The Application Interface Specification (AIS) is a collection of open specifications that define the application programming interfaces (APIs) for high-availability application computer software. It is developed and published by the Service Availability Forum (SA Forum) and made freely available. Besides reducing the complexity of high-availability applications and shortening development time, the specifications intended to ease the portability of applications between different middleware implementations and to admit third party developers to a field that was highly proprietary in the past.

The AIS is part of the Service Availability Interfaces (SAI) of the SA Forum. The original specifications, released on April 14, 2003, were the Availability Management Framework (AMF), the Cluster Membership Service (CLM) and four other utility services (Checkpoint, Event, Message, Lock).

Additional services were added in subsequent releases.

AIS consists of 12 services and two frameworks. The services are classified into three functional groups - AIS Platform Services, basic AIS Management Services, and general AIS Utility Services - in addition to the AIS Frameworks.

Initially, the APIs were defined in the C programming language only, but as of July 2008, the Java mapping of the different service APIs is being released incrementally.

The different services and frameworks of the interface specifications have been designed to be modular and, to a certain degree, independent of one another. This allows a system providing only AIS and no HPI to exist and vice versa.

The only required architectural dependency is the dependence on the Cluster Membership Service (CLM). All AIS Services, with the exception of the Platform Management Service (PLM) and the Timer Service (TMR), depend on CLM.

It is expected that all AIS Services should use the AIS Management Services to expose their administrative interfaces, configuration, and runtime management information (fig2).

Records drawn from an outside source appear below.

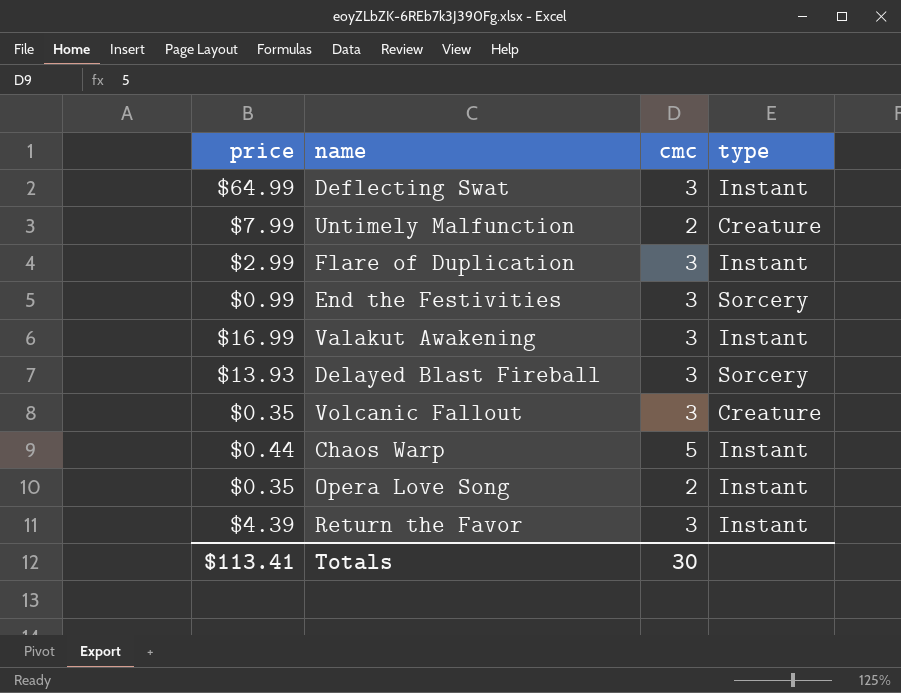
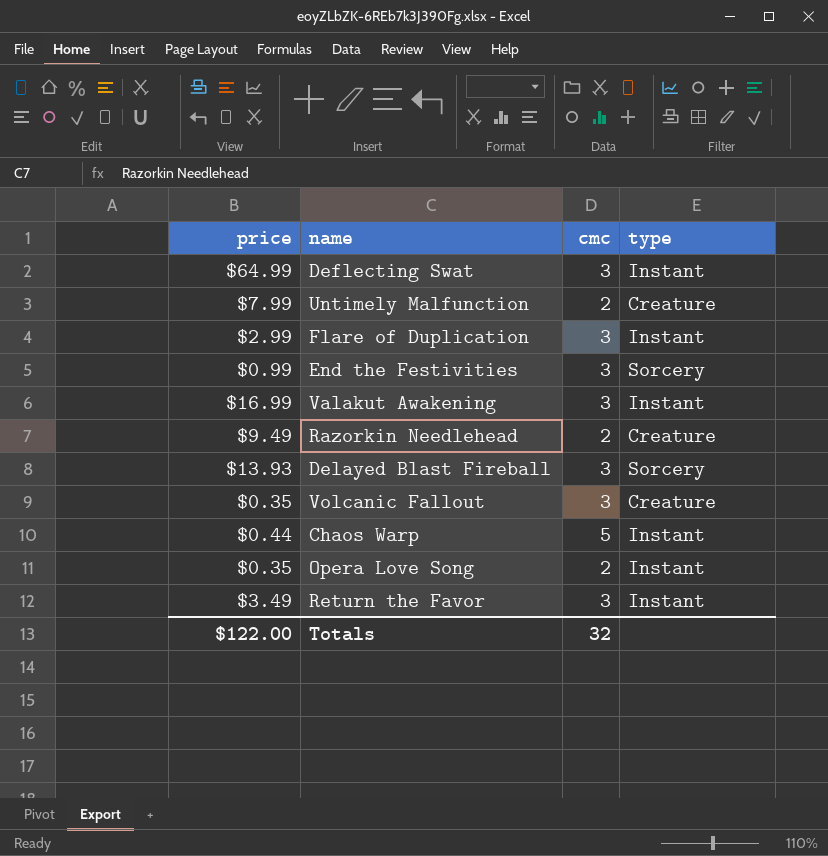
row Razorkin Needlehead: none -> $9.49 | 2 | Creature
Return the Favor | price: $4.39 -> $3.49
Totals | price: $113.41 -> $122.00
Totals | cmc: 30 -> 32

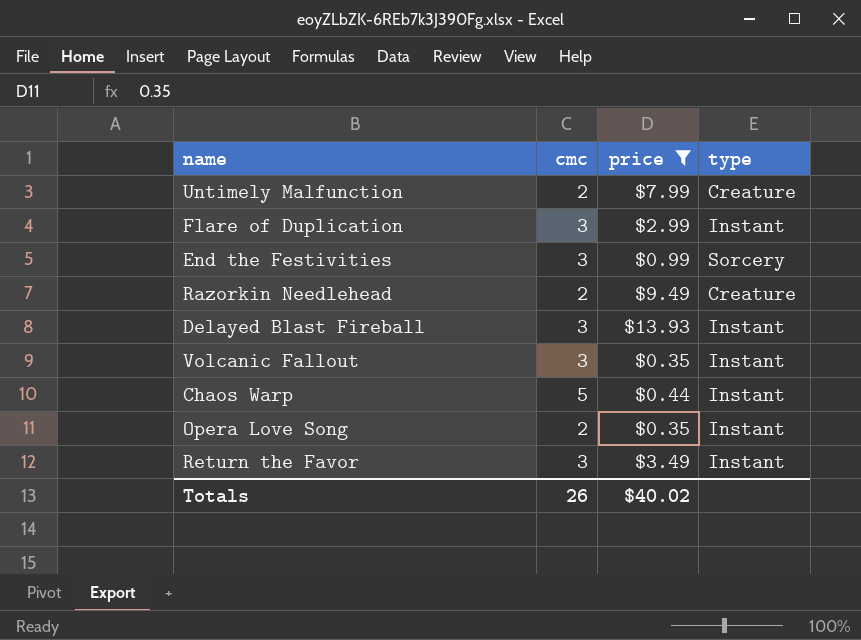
filter: none -> price <= $13.93
column price | position: 1 -> 3
Delayed Blast Fireball | type: Sorcery -> Instant
Volcanic Fallout | type: Creature -> Instant
Totals | cmc: 32 -> 26
Totals | price: $122.00 -> $40.02

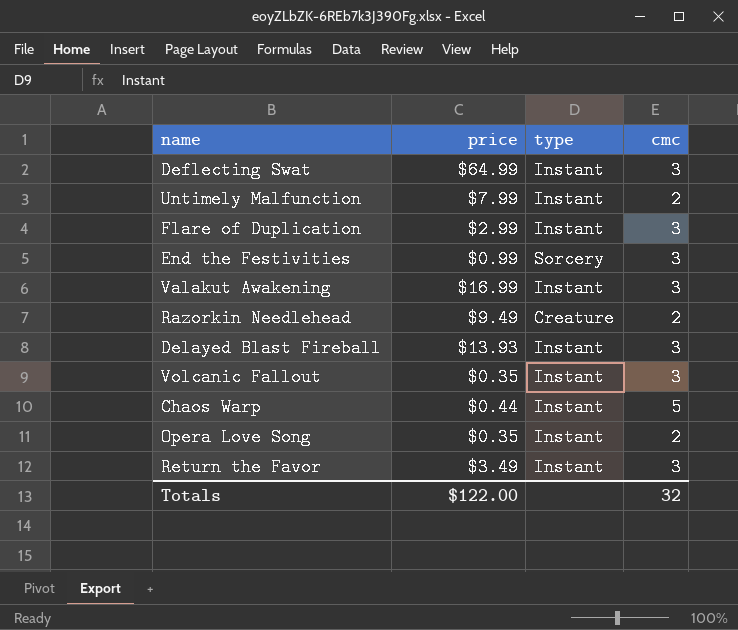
filter: price <= $13.93 -> none
column cmc | position: 2 -> 4
Untimely Malfunction | type: Creature -> Instant
Totals | price: $40.02 -> $122.00
Totals | cmc: 26 -> 32

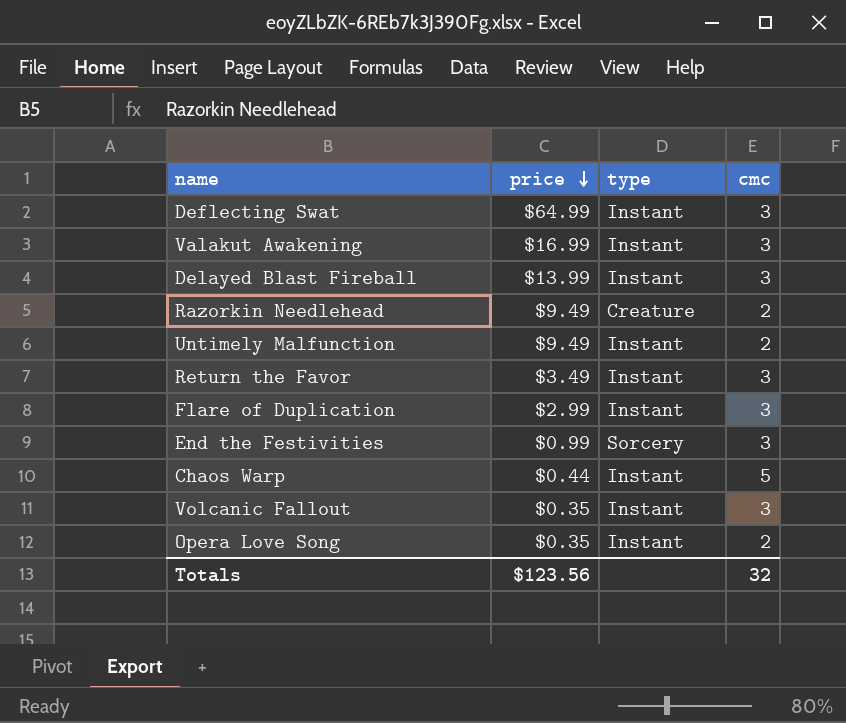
row order: none -> price descending
Delayed Blast Fireball | price: $13.93 -> $13.99
Untimely Malfunction | price: $7.99 -> $9.49
Totals | price: $122.00 -> $123.56

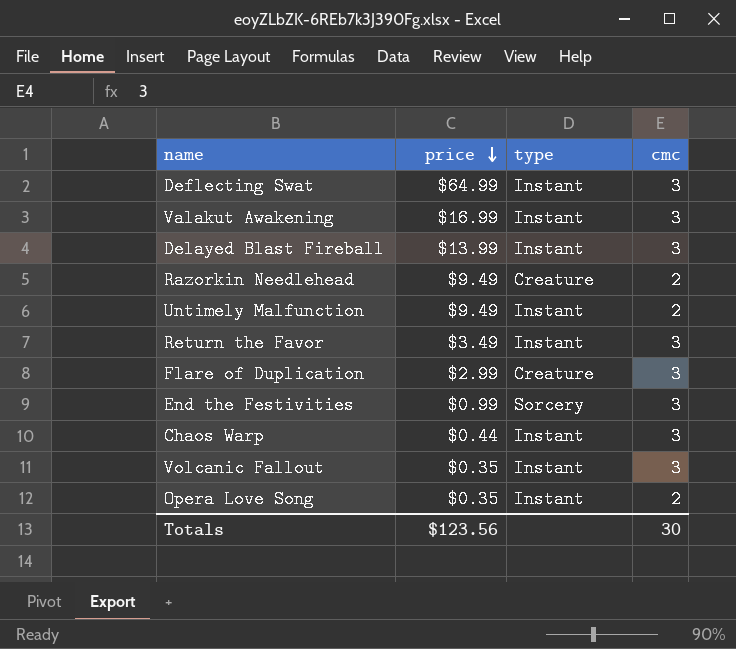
Flare of Duplication | type: Instant -> Creature
Chaos Warp | cmc: 5 -> 3
Totals | cmc: 32 -> 30

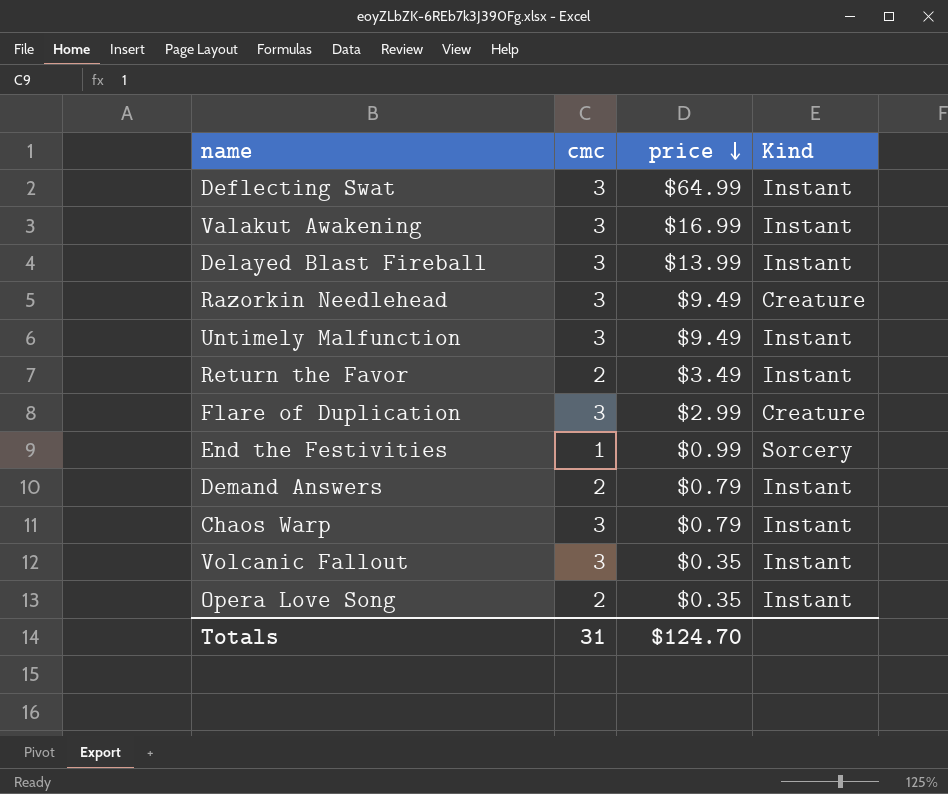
column cmc | position: 4 -> 2
column name: type -> Kind
Razorkin Needlehead | cmc: 2 -> 3
Untimely Malfunction | cmc: 2 -> 3
Return the Favor | cmc: 3 -> 2
End the Festivities | cmc: 3 -> 1
row Demand Answers: none -> 2 | $0.79 | Instant
Chaos Warp | price: $0.44 -> $0.79
Totals | cmc: 30 -> 31
Totals | price: $123.56 -> $124.70

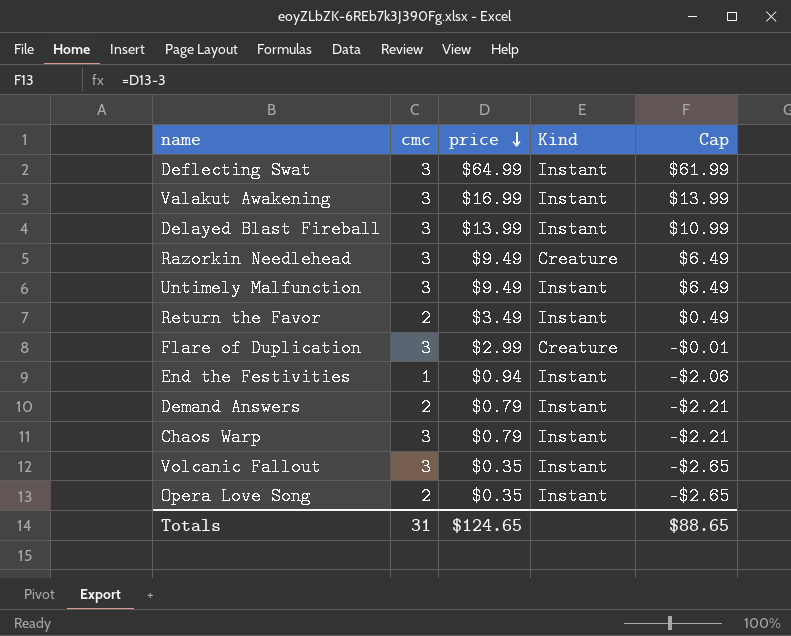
column Cap | formula: none -> [price] - 3
End the Festivities | price: $0.99 -> $0.94
End the Festivities | Kind: Sorcery -> Instant
Totals | price: $124.70 -> $124.65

The Platform Management Service (PLM) provides a logical view of the hardware and the low-level software of the system. Low-level software in this sense comprises the operating system and virtualization layers that provide execution environments for all kinds of software.

The main logical entities implemented by PLM are :

PLM maintains the state of these entities in the information model and provides means to control them and track any state changes. To fulfill these tasks for HEs, the PLM Service typically uses HPI. In case of EEs, PLM is in charge of retrieving all necessary information about the health of the operating system and any available virtualization layer.